EXERCISE DETAILS => Search the entries below for "Test". Report each line where it occurs.

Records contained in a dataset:
*** Begin section ***

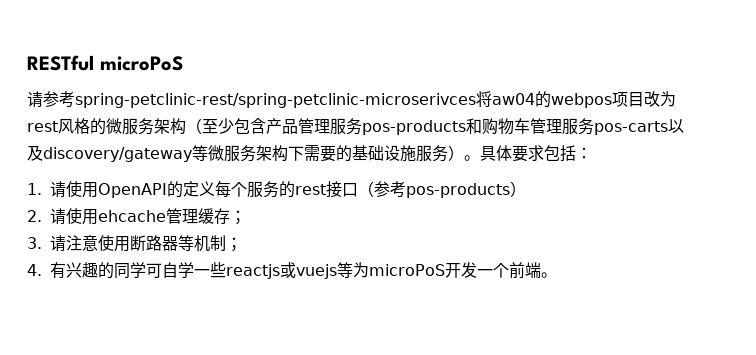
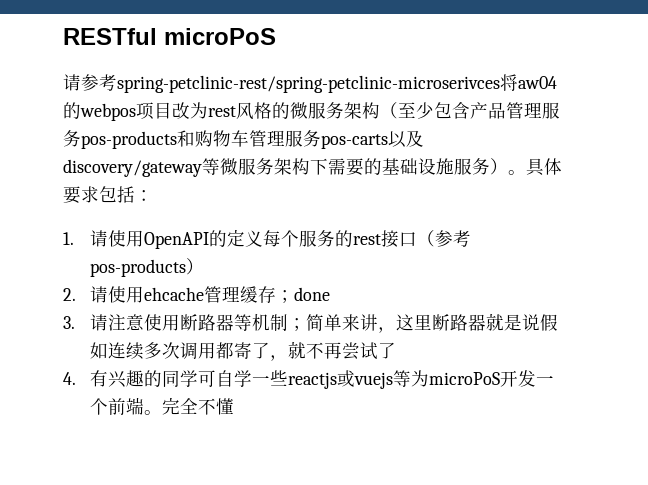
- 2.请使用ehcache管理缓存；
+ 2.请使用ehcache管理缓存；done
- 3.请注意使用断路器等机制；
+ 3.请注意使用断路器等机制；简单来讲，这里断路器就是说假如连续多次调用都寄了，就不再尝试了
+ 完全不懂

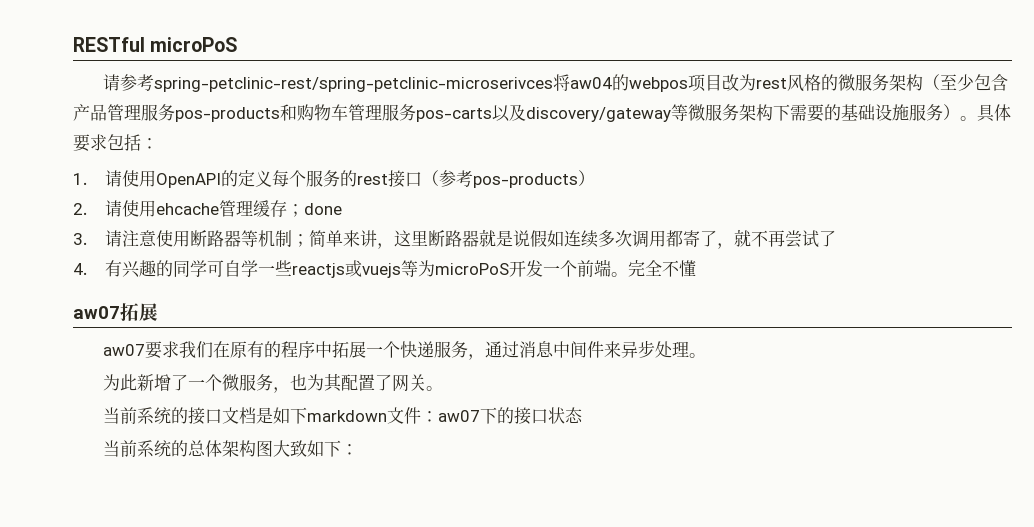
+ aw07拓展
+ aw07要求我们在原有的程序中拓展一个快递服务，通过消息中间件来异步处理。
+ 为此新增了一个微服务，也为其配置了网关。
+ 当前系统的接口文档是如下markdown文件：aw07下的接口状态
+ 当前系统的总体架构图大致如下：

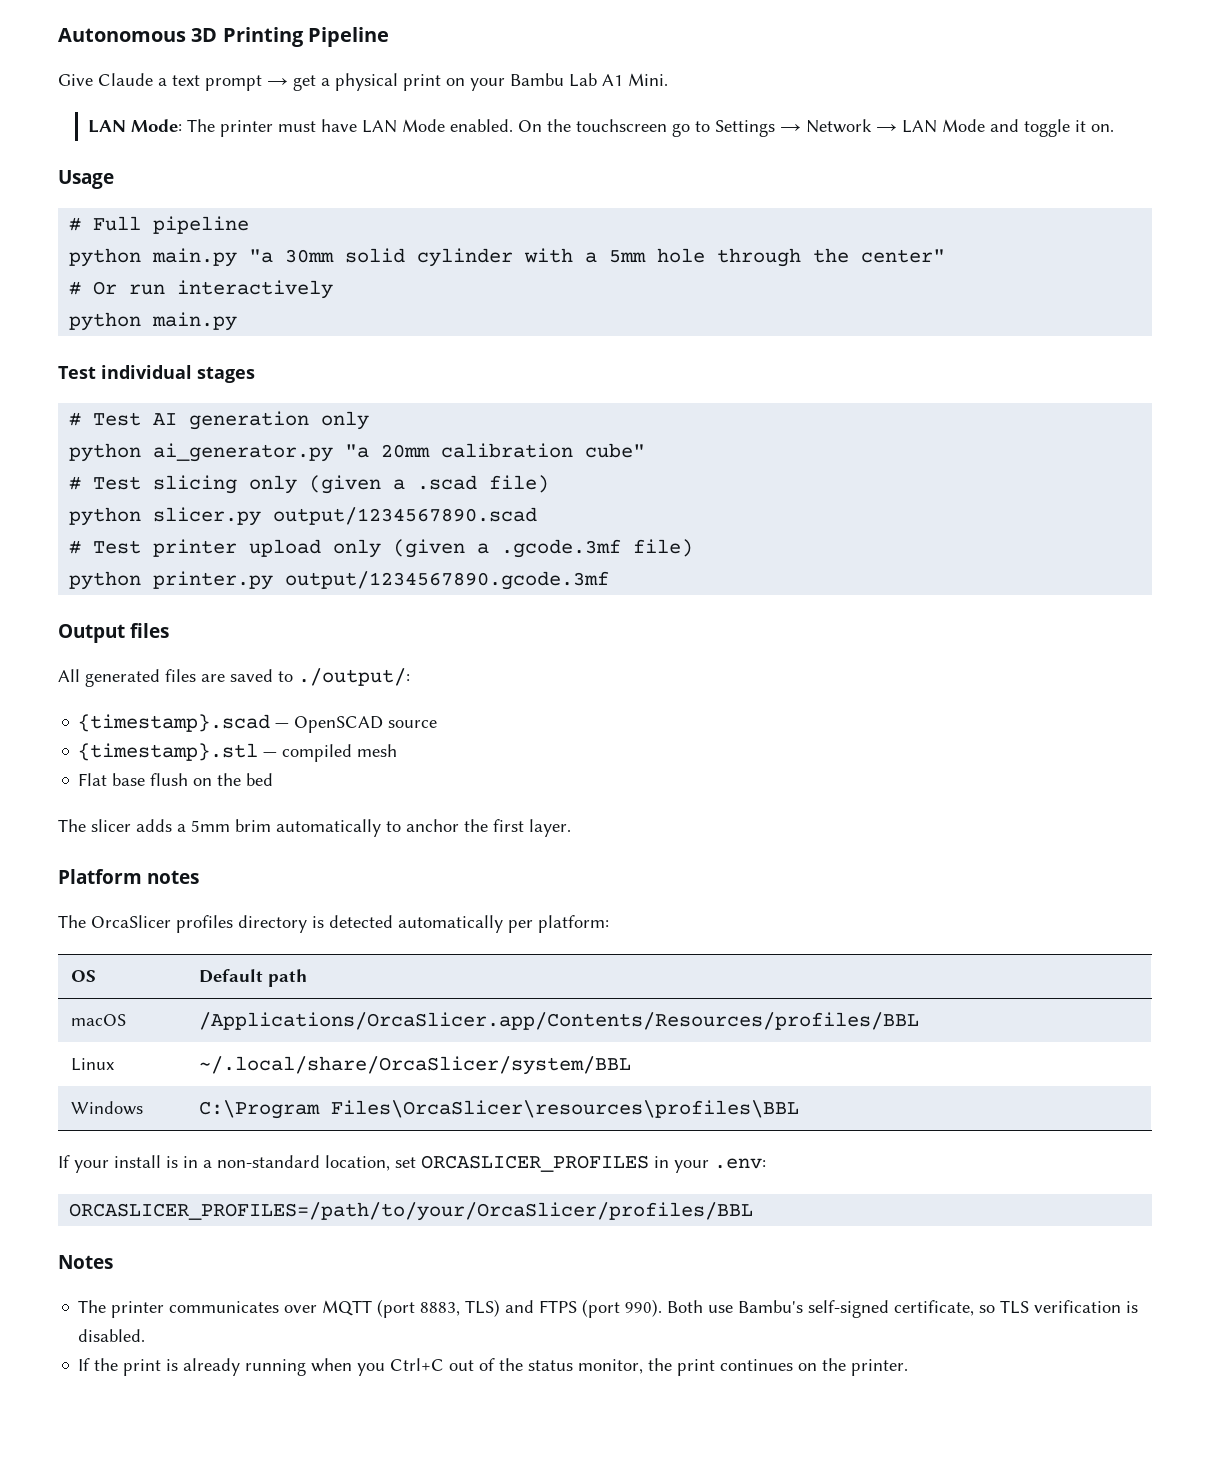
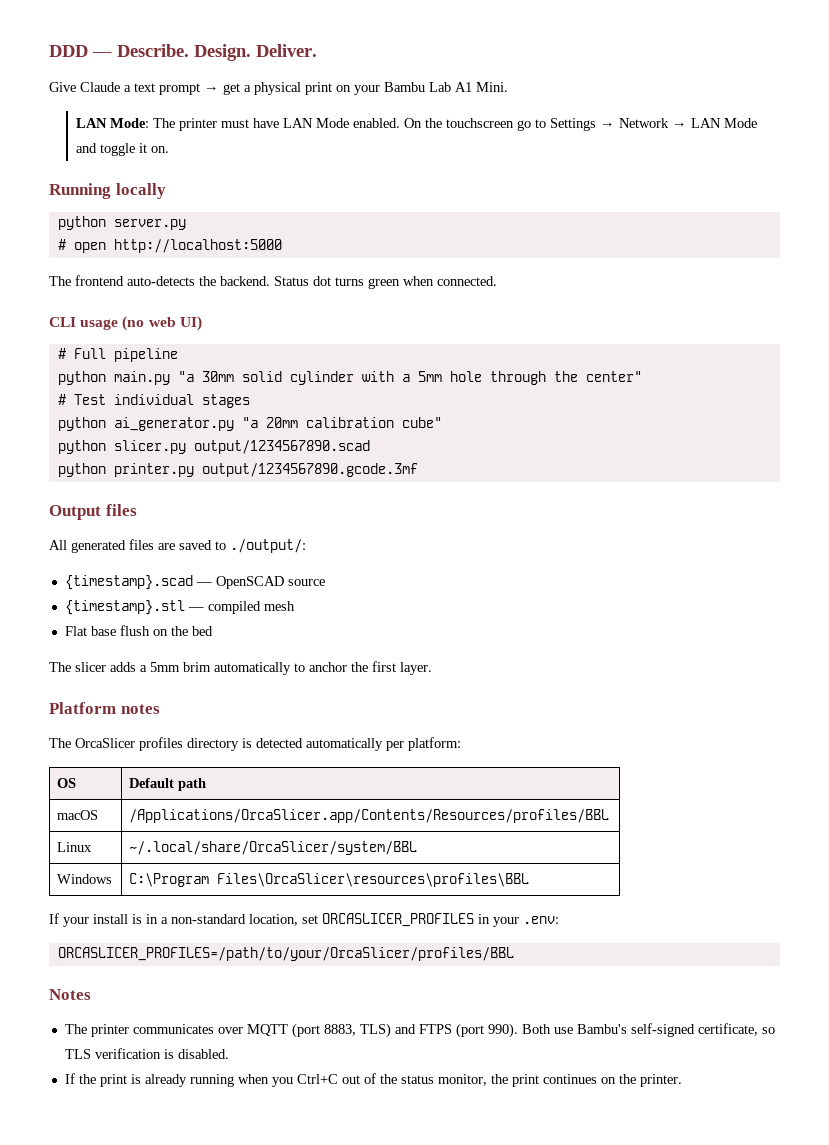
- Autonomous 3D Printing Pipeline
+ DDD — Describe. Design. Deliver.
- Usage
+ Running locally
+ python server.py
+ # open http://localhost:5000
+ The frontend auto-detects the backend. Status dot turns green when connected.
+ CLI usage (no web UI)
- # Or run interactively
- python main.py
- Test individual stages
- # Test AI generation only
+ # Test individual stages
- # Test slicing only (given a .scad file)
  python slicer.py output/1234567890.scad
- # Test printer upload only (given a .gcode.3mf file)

*** End section ***

ANSWER SECTION =>
- Test individual stages
- # Test AI generation only
+ # Test individual stages
- # Test slicing only (given a .scad file)
- # Test printer upload only (given a .gcode.3mf file)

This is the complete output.